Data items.
+-------+

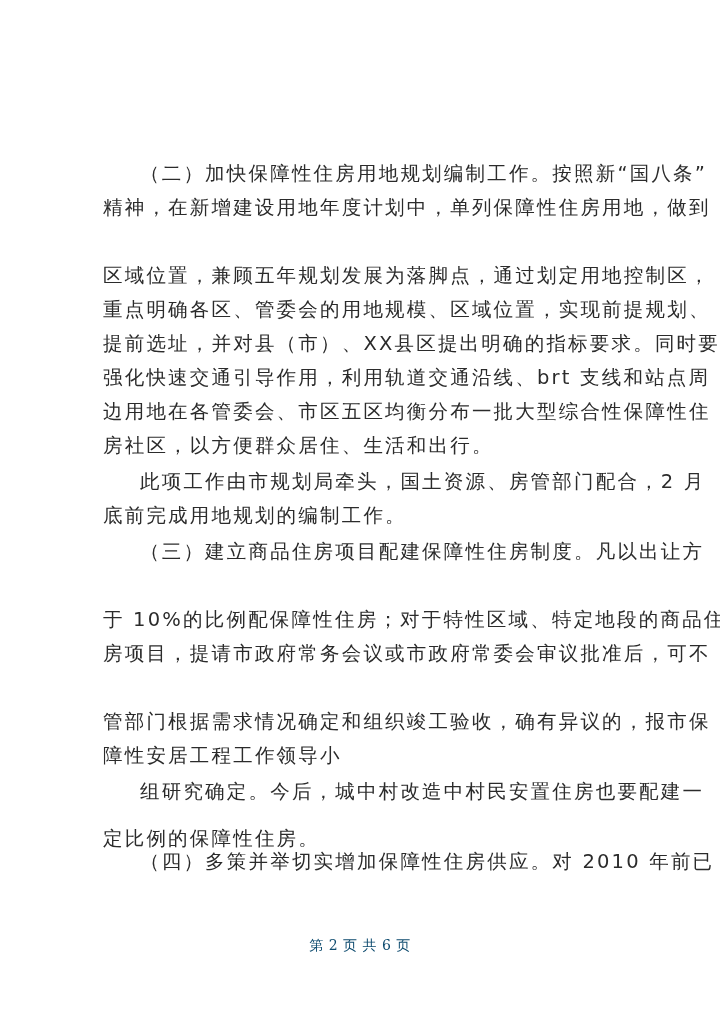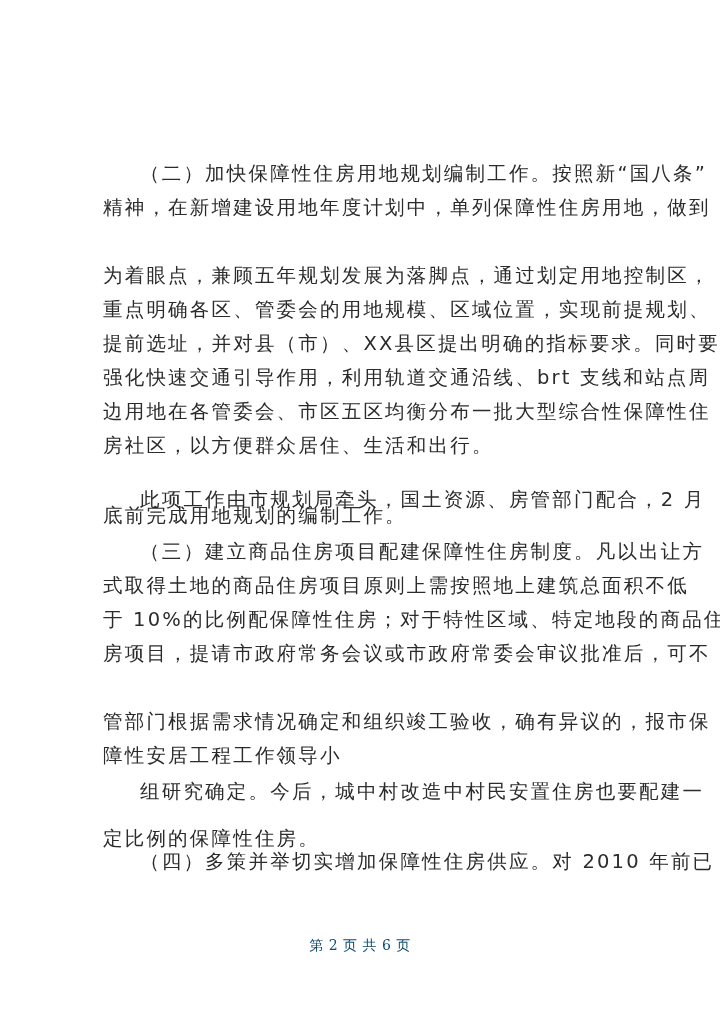--- a/index.html
+++ b/index.html
@@ -52,7 +52,7 @@
 <div class="page">
   <div class="line indent" style="top:157px">（二）加快保障性住房用地规划编制工作。按照新“国八条”</div>
   <div class="line" style="top:191px">精神，在新增建设用地年度计划中，单列保障性住房用地，做到</div>
-  <div class="line" style="top:259px">为着眼点，兼顾五年规划发展为落脚点，通过划定用地控制区，</div>
+  <div class="line" style="top:259px">区域位置，兼顾五年规划发展为落脚点，通过划定用地控制区，</div>
   <div class="line" style="top:293px">重点明确各区、管委会的用地规模、区域位置，实现前提规划、</div>
   <div class="line" style="top:327px">提前选址，并对县（市）、XX县区提出明确的指标要求。同时要</div>
   <div class="line" style="top:361px">强化快速交通引导作用，利用轨道交通沿线、brt 支线和站点周</div>

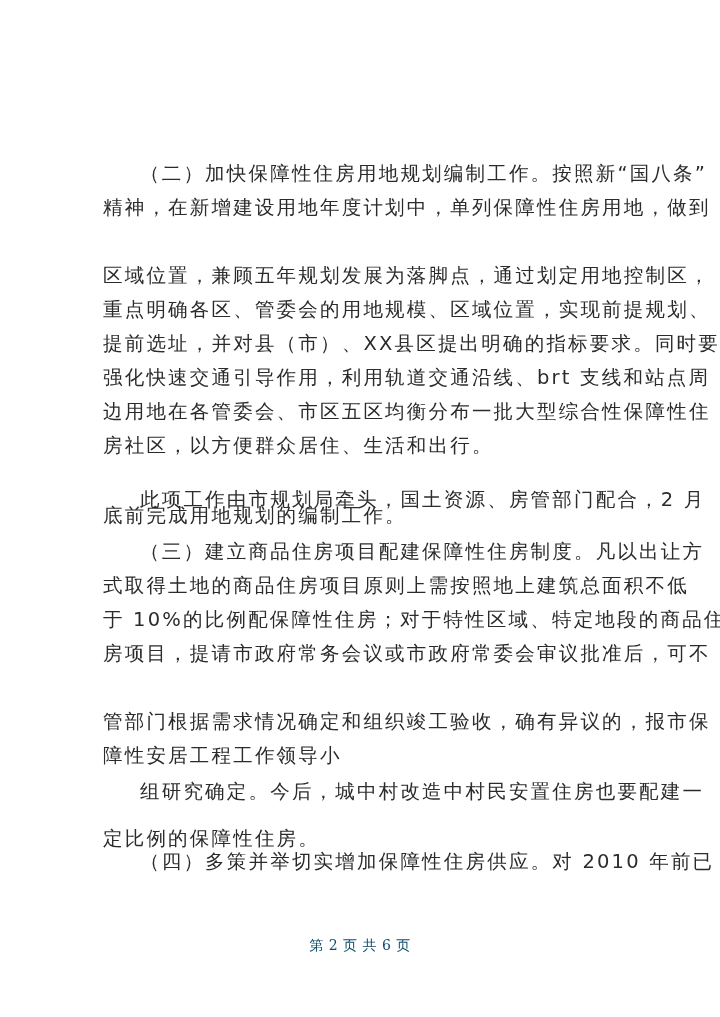--- a/index.html
+++ b/index.html
@@ -58,7 +58,7 @@
   <div class="line" style="top:361px">强化快速交通引导作用，利用轨道交通沿线、brt 支线和站点周</div>
   <div class="line" style="top:395px">边用地在各管委会、市区五区均衡分布一批大型综合性保障性住</div>
   <div class="line" style="top:429px">房社区，以方便群众居住、生活和出行。</div>
-  <div class="line indent" style="top:483px">此项工作由市规划局牵头，国土资源、房管部门配合，2 月</div>
+  <div class="line indent" style="top:465px">此项工作由市规划局牵头，国土资源、房管部门配合，2 月</div>
   <div class="line" style="top:499px">底前完成用地规划的编制工作。</div>
   <div class="line indent" style="top:535px">（三）建立商品住房项目配建保障性住房制度。凡以出让方</div>
   <div class="line" style="top:569px">式取得土地的商品住房项目原则上需按照地上建筑总面积不低</div>

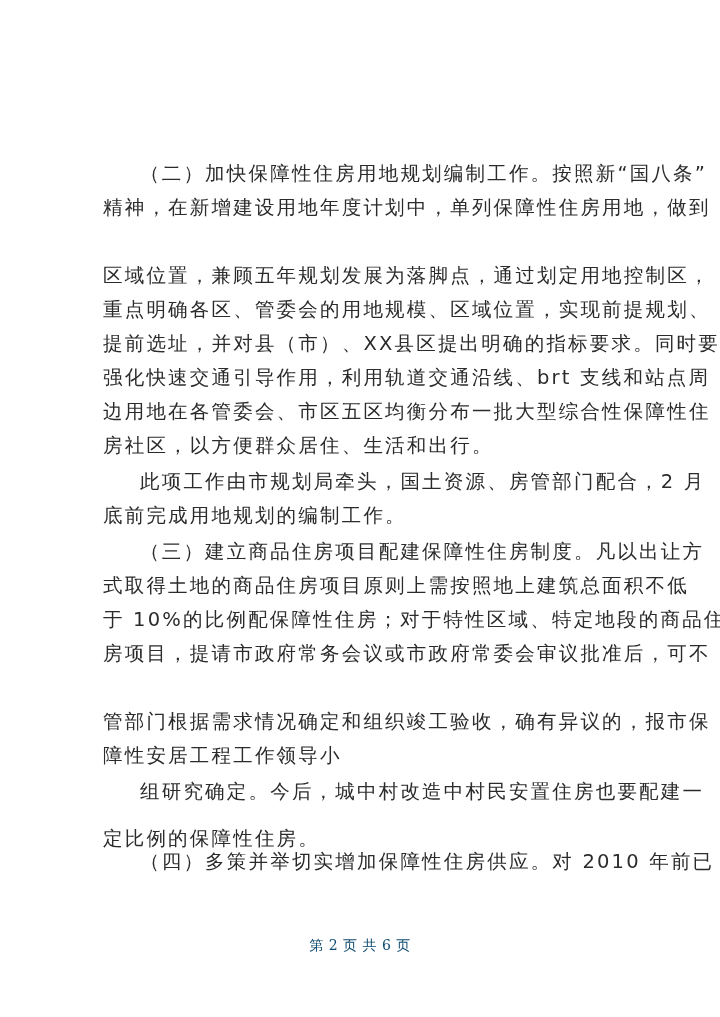--- a/index.html
+++ b/index.html
@@ -61,7 +61,6 @@
   <div class="line indent" style="top:465px">此项工作由市规划局牵头，国土资源、房管部门配合，2 月</div>
   <div class="line" style="top:499px">底前完成用地规划的编制工作。</div>
   <div class="line indent" style="top:535px">（三）建立商品住房项目配建保障性住房制度。凡以出让方</div>
-  <div class="line" style="top:569px">式取得土地的商品住房项目原则上需按照地上建筑总面积不低</div>
   <div class="line" style="top:603px">于 10%的比例配保障性住房；对于特性区域、特定地段的商品住</div>
   <div class="line" style="top:637px">房项目，提请市政府常务会议或市政府常委会审议批准后，可不</div>
   <div class="line" style="top:705px">管部门根据需求情况确定和组织竣工验收，确有异议的，报市保</div>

+-------+

Work task. Retype the records above exactly. Leave the pictures out.

Response for this exercise.
--- a/index.html
+++ b/index.html
@@ -52,7 +52,7 @@
 <div class="page">
   <div class="line indent" style="top:157px">（二）加快保障性住房用地规划编制工作。按照新“国八条”</div>
   <div class="line" style="top:191px">精神，在新增建设用地年度计划中，单列保障性住房用地，做到</div>
-  <div class="line" style="top:259px">为着眼点，兼顾五年规划发展为落脚点，通过划定用地控制区，</div>
+  <div class="line" style="top:259px">区域位置，兼顾五年规划发展为落脚点，通过划定用地控制区，</div>
   <div class="line" style="top:293px">重点明确各区、管委会的用地规模、区域位置，实现前提规划、</div>
   <div class="line" style="top:327px">提前选址，并对县（市）、XX县区提出明确的指标要求。同时要</div>
   <div class="line" style="top:361px">强化快速交通引导作用，利用轨道交通沿线、brt 支线和站点周</div>

--- a/index.html
+++ b/index.html
@@ -58,7 +58,7 @@
   <div class="line" style="top:361px">强化快速交通引导作用，利用轨道交通沿线、brt 支线和站点周</div>
   <div class="line" style="top:395px">边用地在各管委会、市区五区均衡分布一批大型综合性保障性住</div>
   <div class="line" style="top:429px">房社区，以方便群众居住、生活和出行。</div>
-  <div class="line indent" style="top:483px">此项工作由市规划局牵头，国土资源、房管部门配合，2 月</div>
+  <div class="line indent" style="top:465px">此项工作由市规划局牵头，国土资源、房管部门配合，2 月</div>
   <div class="line" style="top:499px">底前完成用地规划的编制工作。</div>
   <div class="line indent" style="top:535px">（三）建立商品住房项目配建保障性住房制度。凡以出让方</div>
   <div class="line" style="top:569px">式取得土地的商品住房项目原则上需按照地上建筑总面积不低</div>

--- a/index.html
+++ b/index.html
@@ -61,7 +61,6 @@
   <div class="line indent" style="top:465px">此项工作由市规划局牵头，国土资源、房管部门配合，2 月</div>
   <div class="line" style="top:499px">底前完成用地规划的编制工作。</div>
   <div class="line indent" style="top:535px">（三）建立商品住房项目配建保障性住房制度。凡以出让方</div>
-  <div class="line" style="top:569px">式取得土地的商品住房项目原则上需按照地上建筑总面积不低</div>
   <div class="line" style="top:603px">于 10%的比例配保障性住房；对于特性区域、特定地段的商品住</div>
   <div class="line" style="top:637px">房项目，提请市政府常务会议或市政府常委会审议批准后，可不</div>
   <div class="line" style="top:705px">管部门根据需求情况确定和组织竣工验收，确有异议的，报市保</div>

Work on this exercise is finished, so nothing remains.